A lot of economic research sits on shelves collecting dust or, more recently, is read online by others doing economic research. In recent days, some research has been reported by various business news services and social media. Ken Rogoff and Carmen Reinhart have received much acclaim in recent years for research about financial crises (for example, see This Time is Different). Before most people could imagine a financial crisis taking place in the United States, they provided research indicating that it was a distinct possibility (click here). A follow up piece of research examined the impact of national debt on economic growth, with one of the main conclusions being that nations with a national debt of more than 90% of GDP tend to grow more slowly ("Growth in the Time of Debt"). Here's a relevant quote from the abstract of the paper:
"Above 90 percent, median growth rates fall by one percent, and average growth falls considerably more."
Rogoff and Reinhart provided their data to other economists who claimed to have found some errors in the data set which have some impact on the conclusions (see Herndon, Hash, and Pollin). Rogoff and Reinhart responded by acknowledging one of the mistakes while defending other parts of their research. The mistake involved a simple excel error that left out certain countries. How does the new research affect the conclusions? As far as I can tell, there is not a significant change in the median growth rate, but the average growth rate for high-debt countries following WW2 goes from -0.1% to 2.2%. The critics point out that this suggests that countries shouldn't worry as much about high debt while Rogoff and Reinhart point out that this still implies slower growth for high-debt countries (3.1-3.2% for those between 30-90% debt levels and 2.2% for those above 90%) and also is now more in line with other research they have published since then covering a longer time period. A reduction in growth of 1% per year adds up over time (think about the US experiencing a weak recovery with an average growth rate of 2% instead of a stronger recovery with growth of 3%). There are a lot of other issues involved, but this is a blog post, not a research paper. Why is it getting so much public attention?
Most of the attention is coming from critics of austerity and those on the left side of political spectrum. They view the updated results as suggesting that countries shouldn't have to worry as much about high national debt. Some also claim that the initial results provided the support for austerity programs being implemented around the world. Are they correct?
First, Rogoff and Reinhart were careful to indicate that they thought they found a correlation, not a causation. In other words, they didn't explicitly state that their results indicated that high debt levels led to slower growth, though that was implied. Critics point out that weakening economic conditions result in higher debt, so it's possible that the weak growth led to high debt rather than the other way around. Rogoff and Reinhart acknowledge this possibility, but point out that they looked at countries with weak growth and high debt for extended periods of time, not simple recessions.
Second, does it make sense for 90% to be a threshold? I don't see any economic reasoning for a threshold number. Some countries can have higher debt loads before suffering consequences while others may face debt crises at lower debt loads (implied by Rogoff and Reinhart as they drew different thresholds for developing economies as opposed to developed economies). Other factors play a role such as the domestic savings rate, monetary policy, perceived credibility of the government's fiscal policy, etc.
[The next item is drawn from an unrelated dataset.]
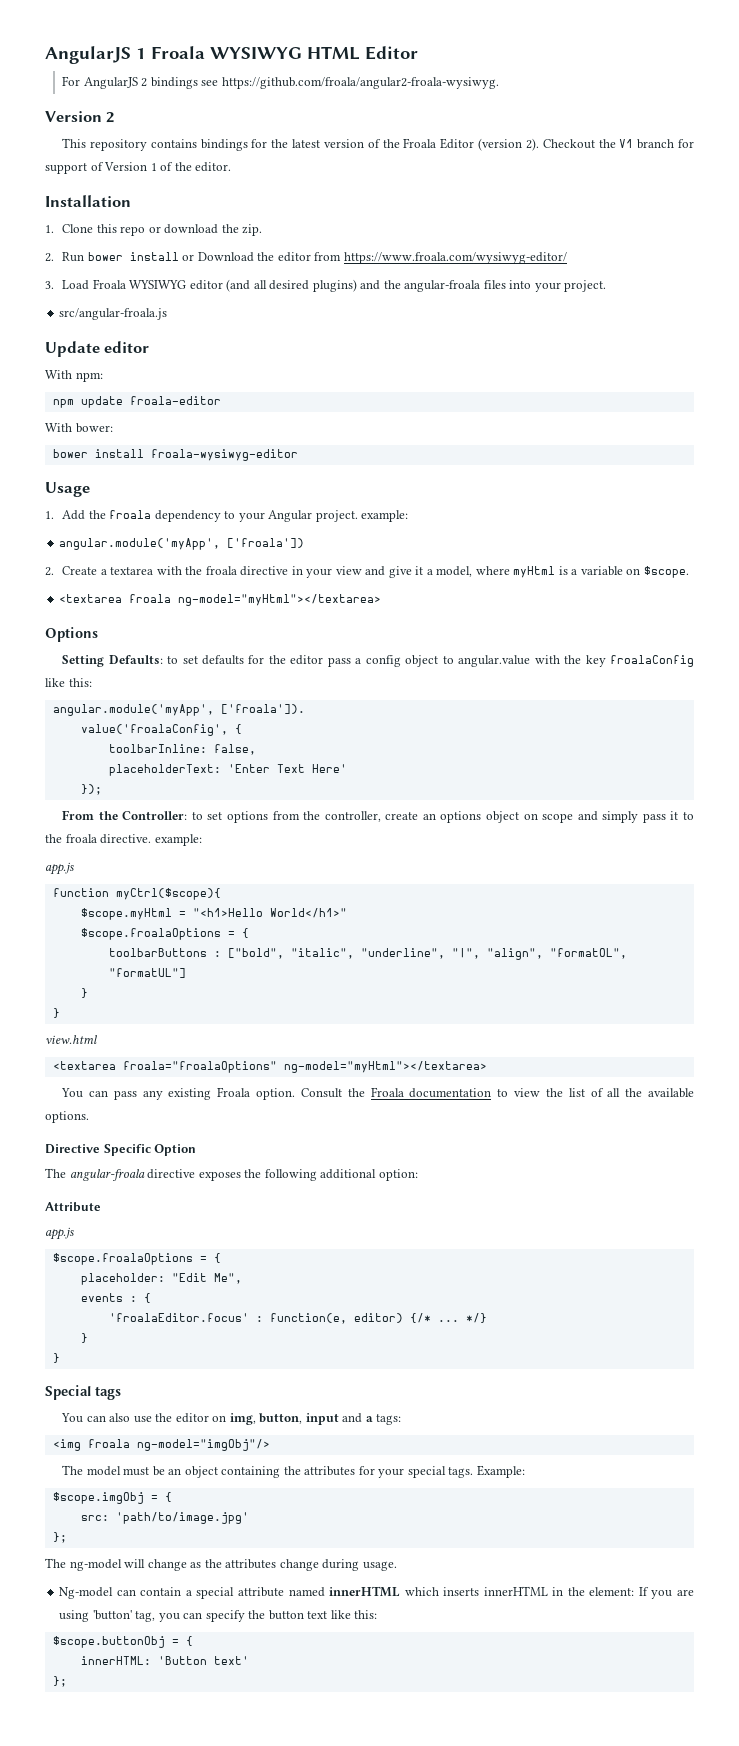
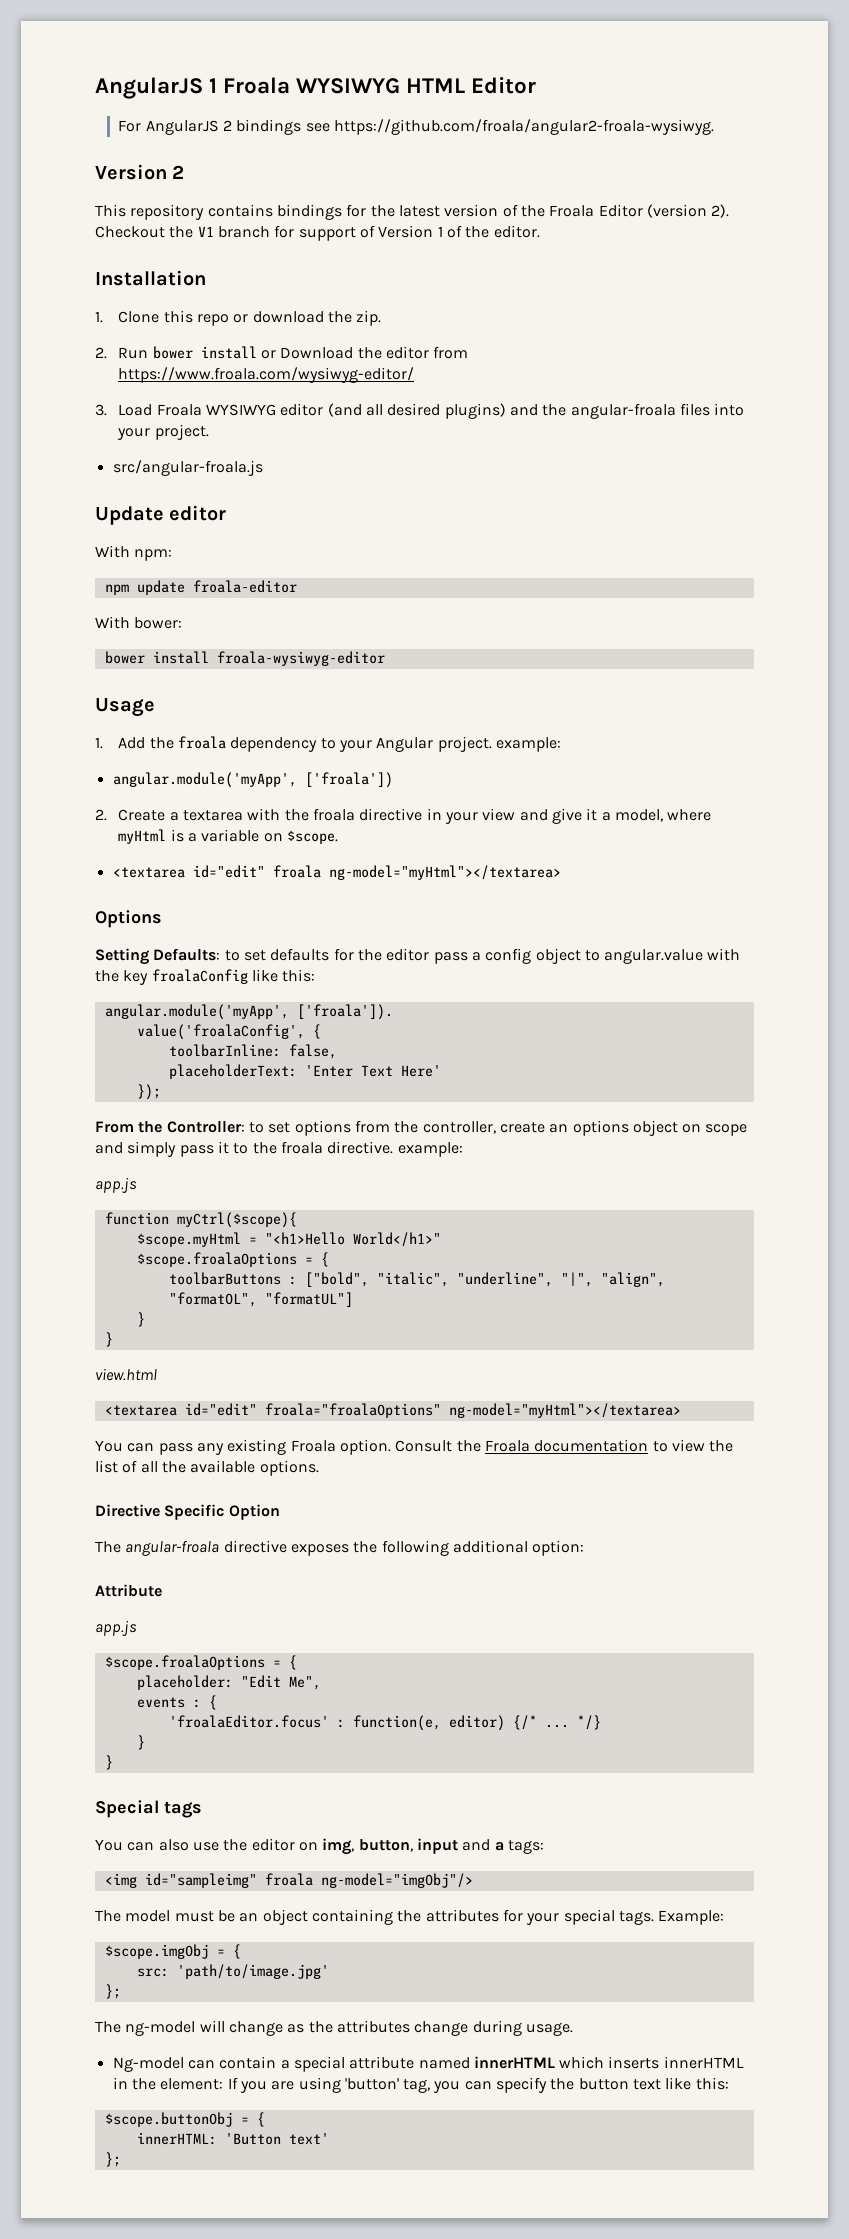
(123, 598) none -> [192,865,265,878] id="edit"
(116, 1065) none -> [184,1403,257,1416] id="edit"
(81, 1445) none -> [144,1873,257,1888] id="sampleimg"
Did this research provide the basis for austerity? I think that's a very hard claim to justify. Austerity programs in Europe resulted from various governments being unable to finance their debt. For example, Greece is being forced to implement austerity as a condition of the European bailout. In addition, since investors won't purchase Greek bonds at reasonable interest rates, there's pressure on the government to reduce their need for financing (i.e., austerity). Is this the best approach? That's debatable; but the motivation was not academic research, but real world pressure.
Did political conservatives try to use the research to support their perspective? Of course. That's one of the points of this blog; it's important to separate economics from politics. Too many people with political agendas choose to use research that supports their bias. Similarly, it would be improper for liberals to say there's no need to ever worry about debt loads (I'm not saying that's being said).
Does the national debt matter? The recent experiences in Europe as well as other historical experiences clearly indicate that it does. Nations with high debt loads that have difficulty financing their debt will experience higher interest rates that hurt economic growth, result in higher interest on the debt which crowds out other programs, etc. Policies that seek to reduce the budget deficit in the short run (austerity) hurt economic growth and must be implemented with care. Ideally, governments should put policies in places that avoid debt crises such as running budget surpluses during good economic times so there's more room for budget deficits during bad economic times. As those in Europe can attest, pressure to implement austerity when the economy is weak should be avoided if at all possible.
Did Rogoff and Reinhart deliberately make mistakes? That's hard to believe. They have been serious economists for years and had already received praise for their work on financial crises. In the past, they had been criticized by political conservatives for showing that recoveries from financial crises tend to be slow (and thus President Obama can't be fully blamed for the slow recovery). Now they are being criticized by those on the left for research about problems resulting from high debt levels. They made an embarrassing mistake, but seem to be researching economics without an agenda.